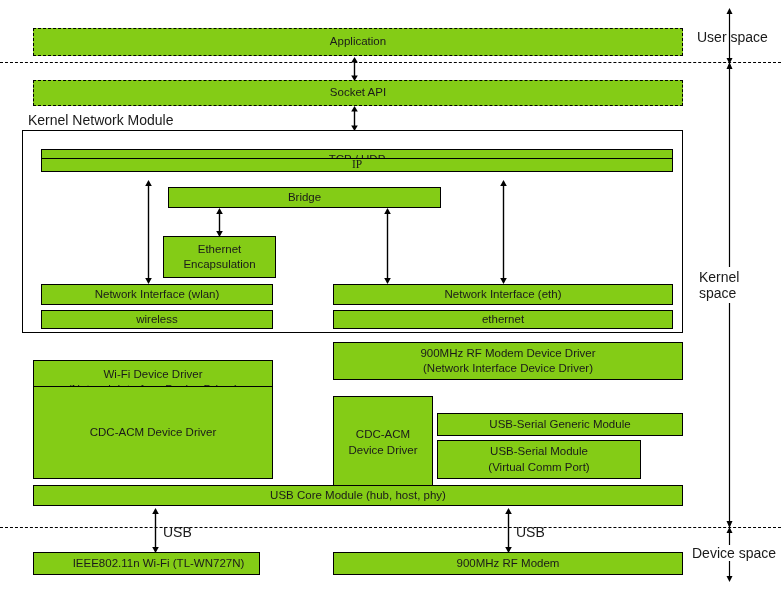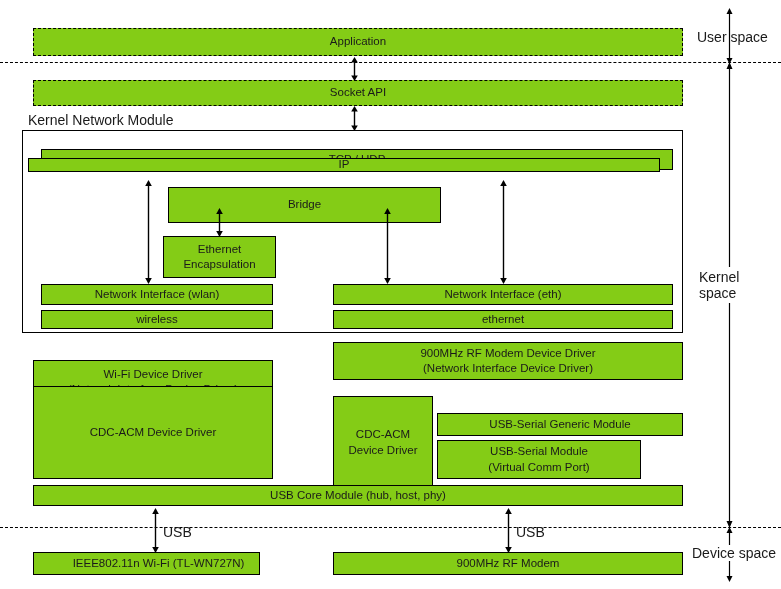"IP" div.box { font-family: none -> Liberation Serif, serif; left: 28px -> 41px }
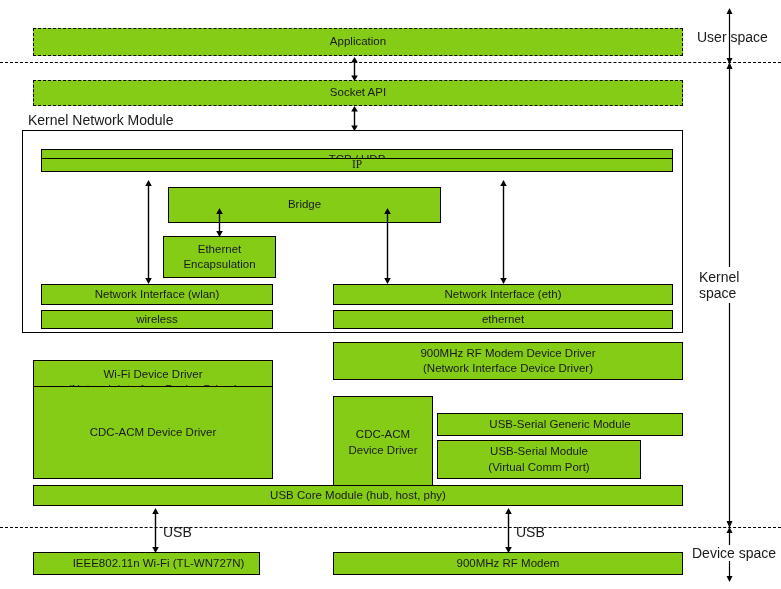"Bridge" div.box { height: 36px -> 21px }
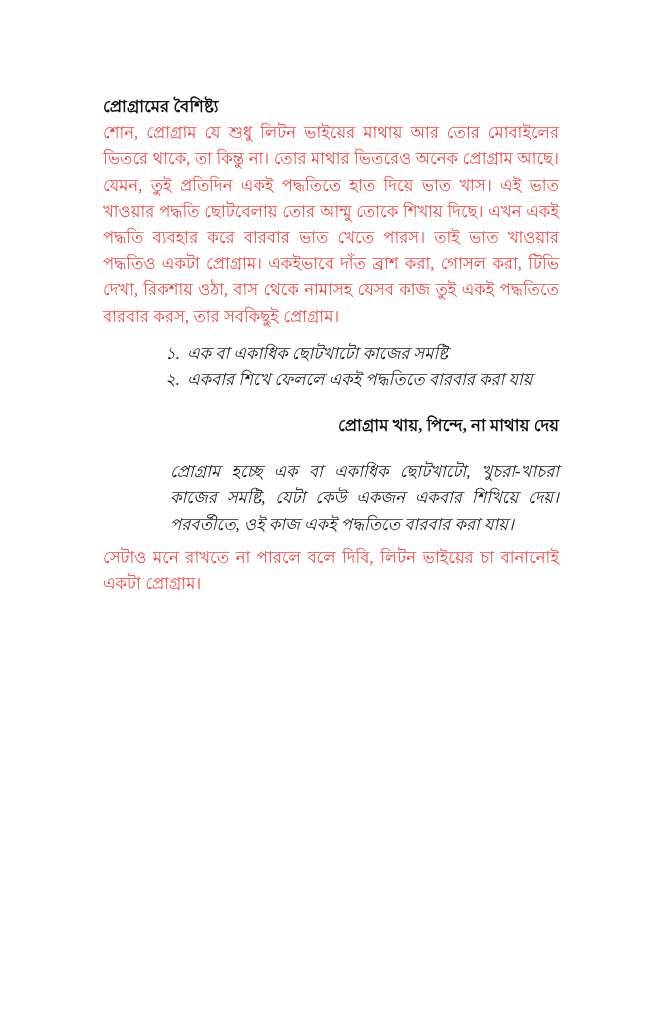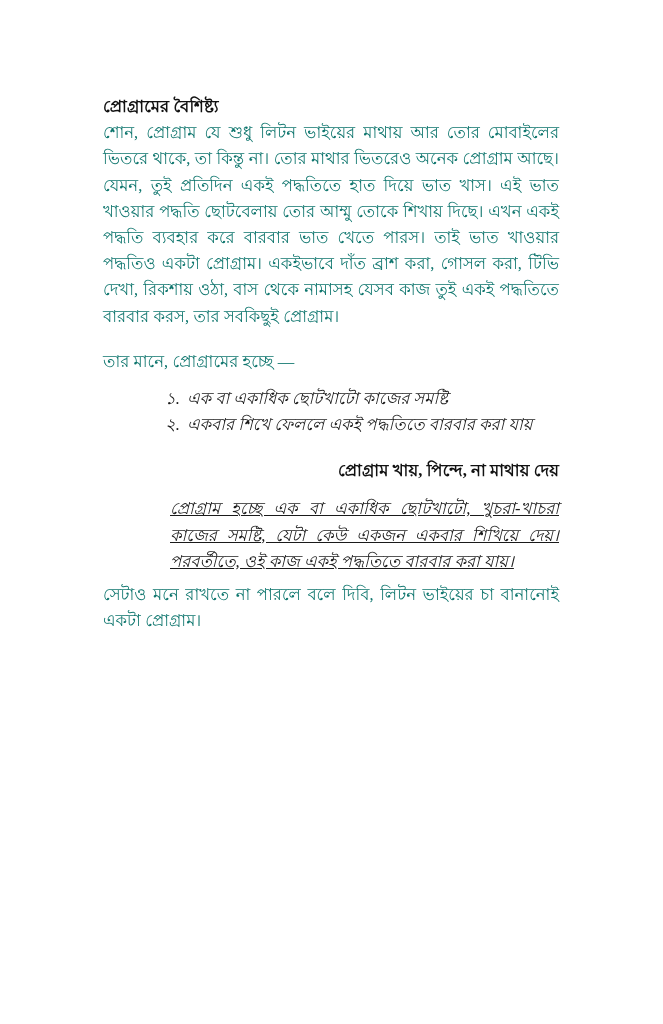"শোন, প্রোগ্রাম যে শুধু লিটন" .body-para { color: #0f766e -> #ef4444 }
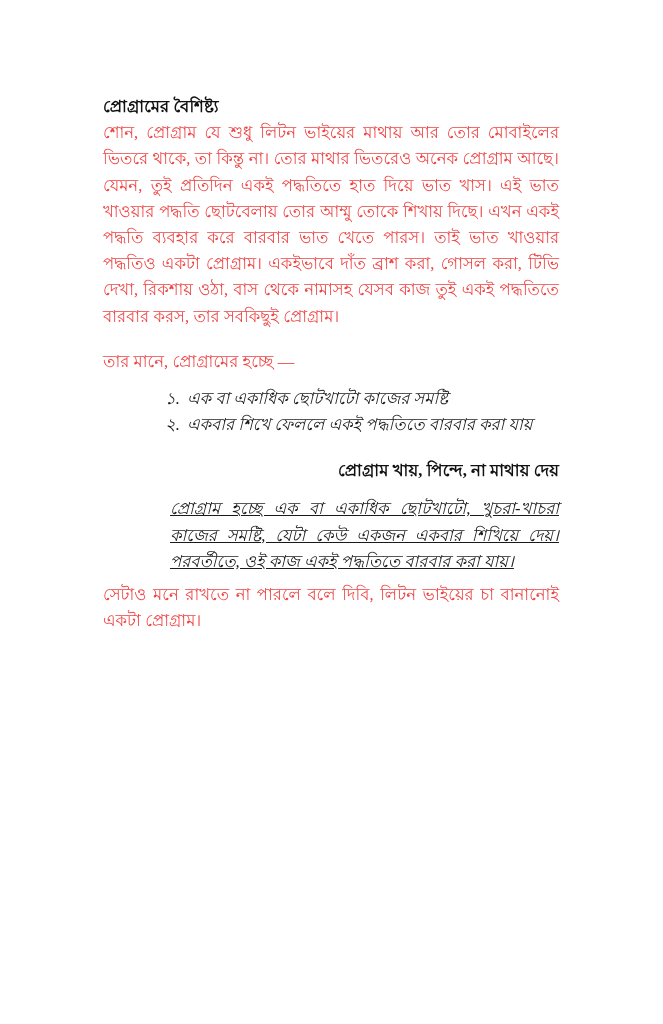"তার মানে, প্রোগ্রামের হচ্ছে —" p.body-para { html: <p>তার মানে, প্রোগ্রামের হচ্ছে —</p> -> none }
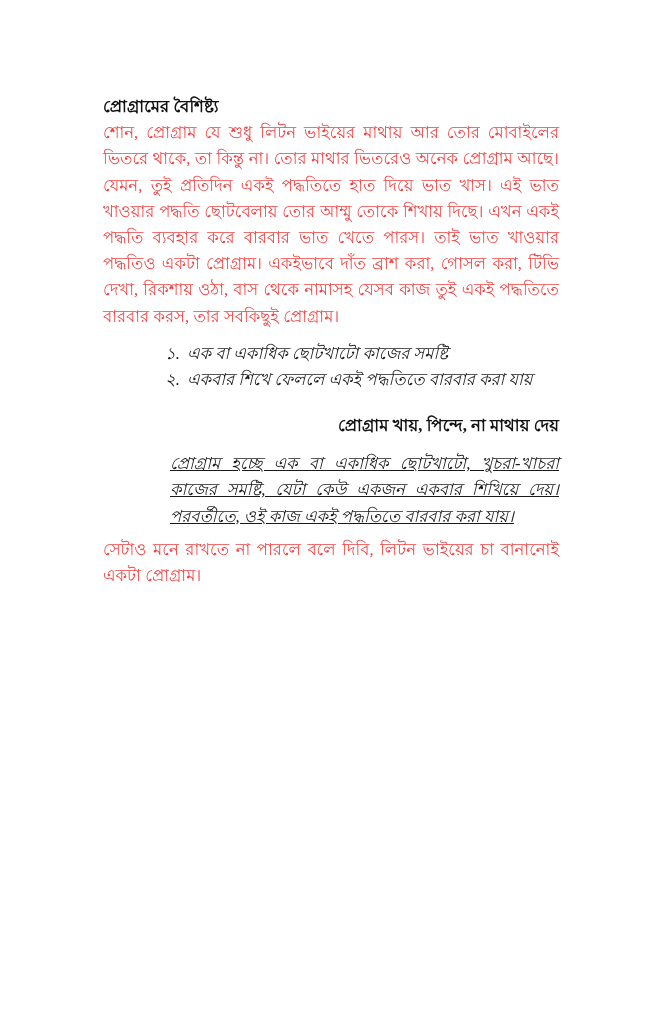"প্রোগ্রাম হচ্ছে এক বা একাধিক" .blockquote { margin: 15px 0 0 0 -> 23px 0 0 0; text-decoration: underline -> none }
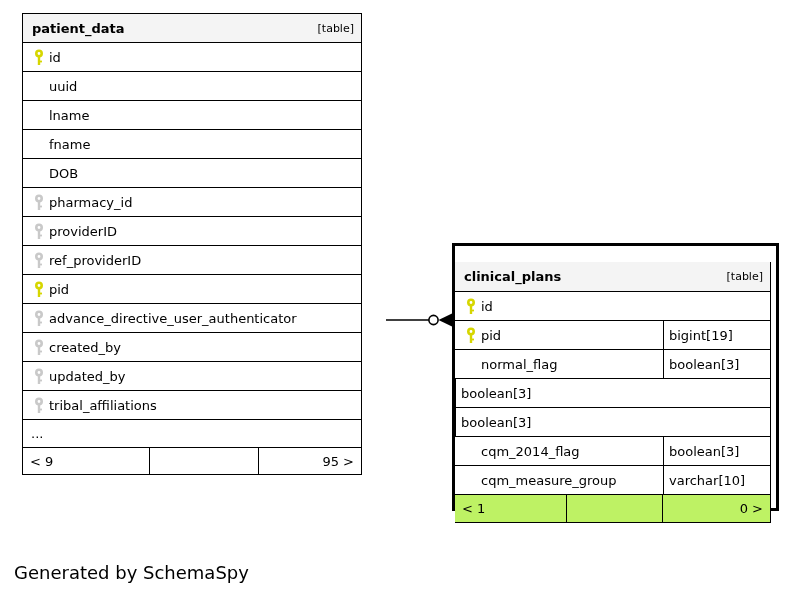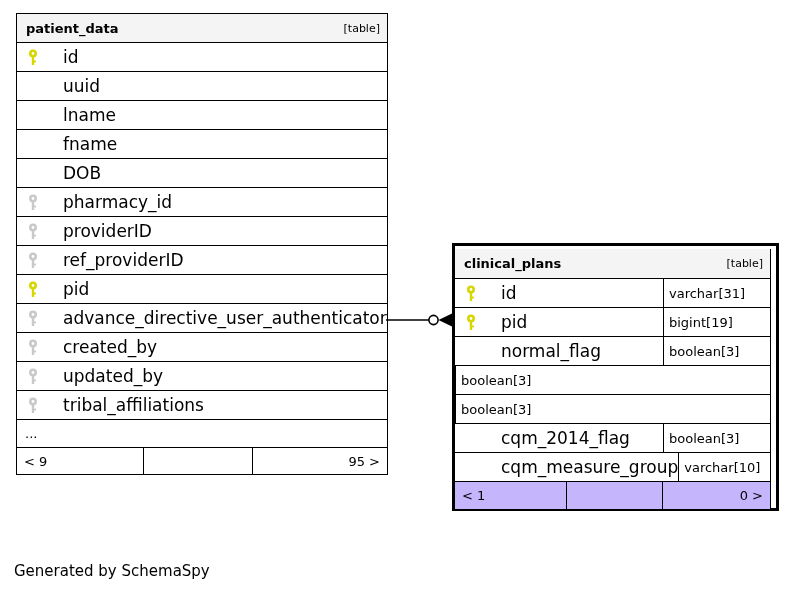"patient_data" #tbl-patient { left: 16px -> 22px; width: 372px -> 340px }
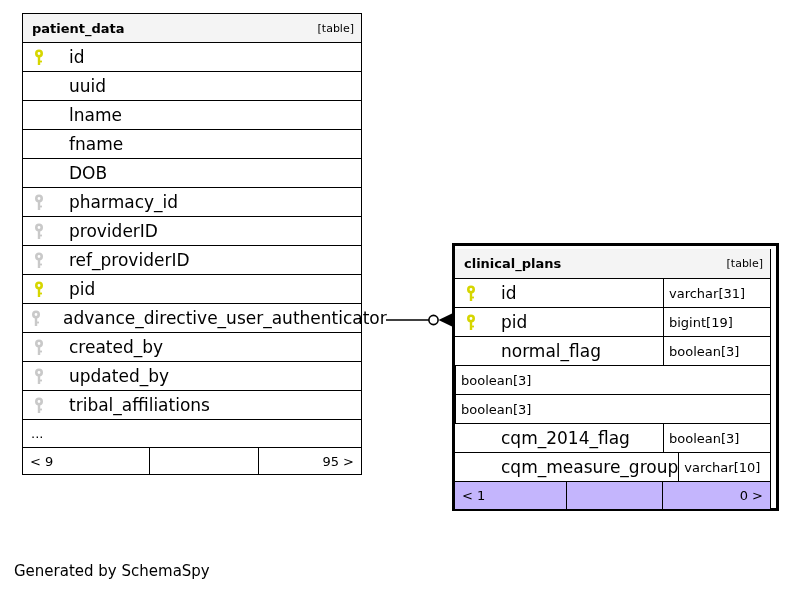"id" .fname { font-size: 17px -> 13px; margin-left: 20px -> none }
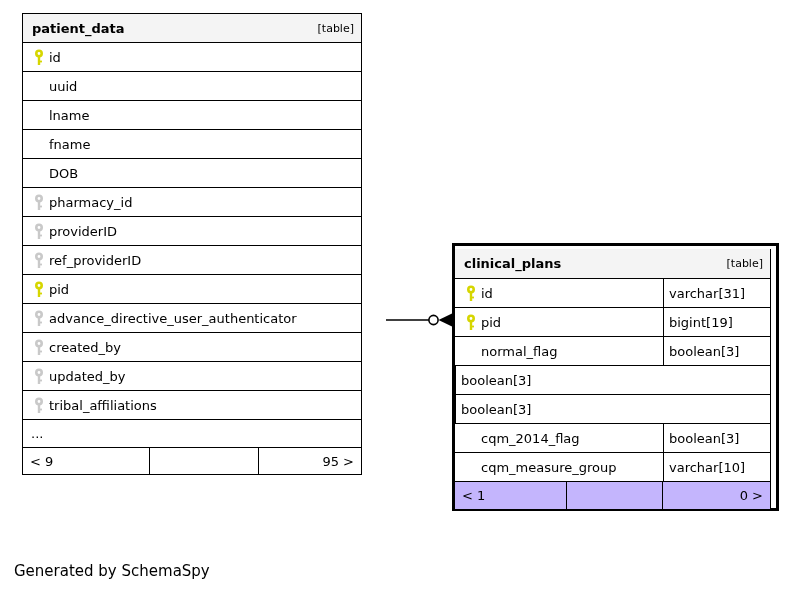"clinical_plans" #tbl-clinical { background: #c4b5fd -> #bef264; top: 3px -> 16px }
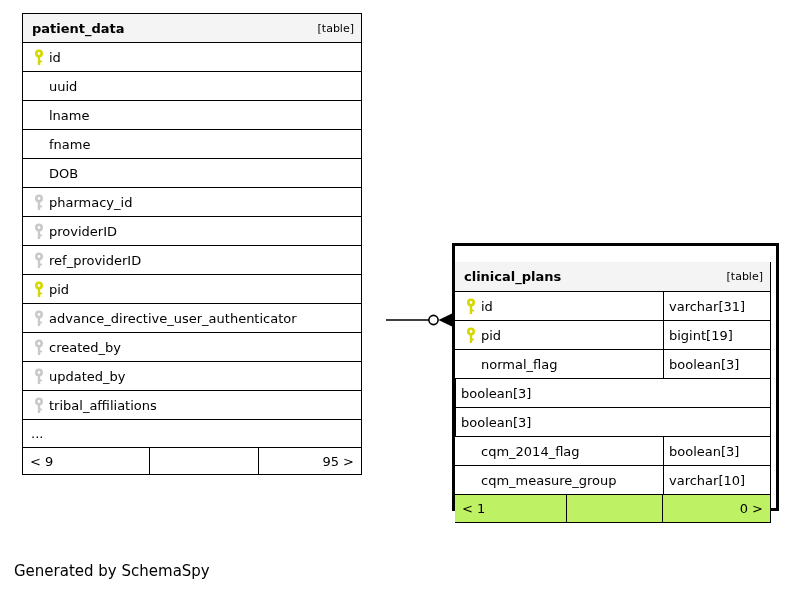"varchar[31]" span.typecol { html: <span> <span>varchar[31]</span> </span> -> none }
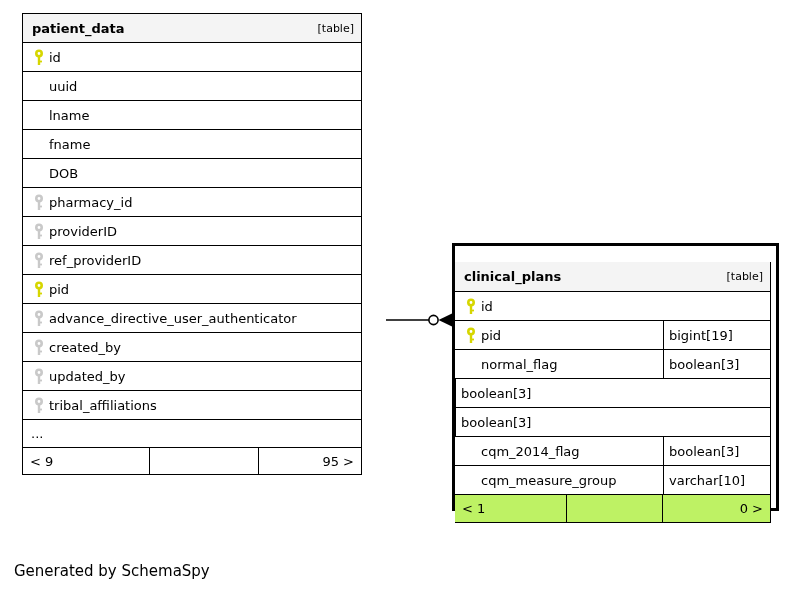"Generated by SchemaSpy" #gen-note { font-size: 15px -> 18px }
::::::
> _What you should do_:
For every line above, produce an exact transcription that omits the images.

> _Response to the exercise_:
"IP" div.box { font-family: none -> Liberation Serif, serif; left: 28px -> 41px }
"Bridge" div.box { height: 36px -> 21px }
"শোন, প্রোগ্রাম যে শুধু লিটন" .body-para { color: #0f766e -> #ef4444 }
"তার মানে, প্রোগ্রামের হচ্ছে —" p.body-para { html: <p>তার মানে, প্রোগ্রামের হচ্ছে —</p> -> none }
"প্রোগ্রাম হচ্ছে এক বা একাধিক" .blockquote { margin: 15px 0 0 0 -> 23px 0 0 0; text-decoration: underline -> none }
"patient_data" #tbl-patient { left: 16px -> 22px; width: 372px -> 340px }
"id" .fname { font-size: 17px -> 13px; margin-left: 20px -> none }
"clinical_plans" #tbl-clinical { background: #c4b5fd -> #bef264; top: 3px -> 16px }
"varchar[31]" span.typecol { html: <span> <span>varchar[31]</span> </span> -> none }
"Generated by SchemaSpy" #gen-note { font-size: 15px -> 18px }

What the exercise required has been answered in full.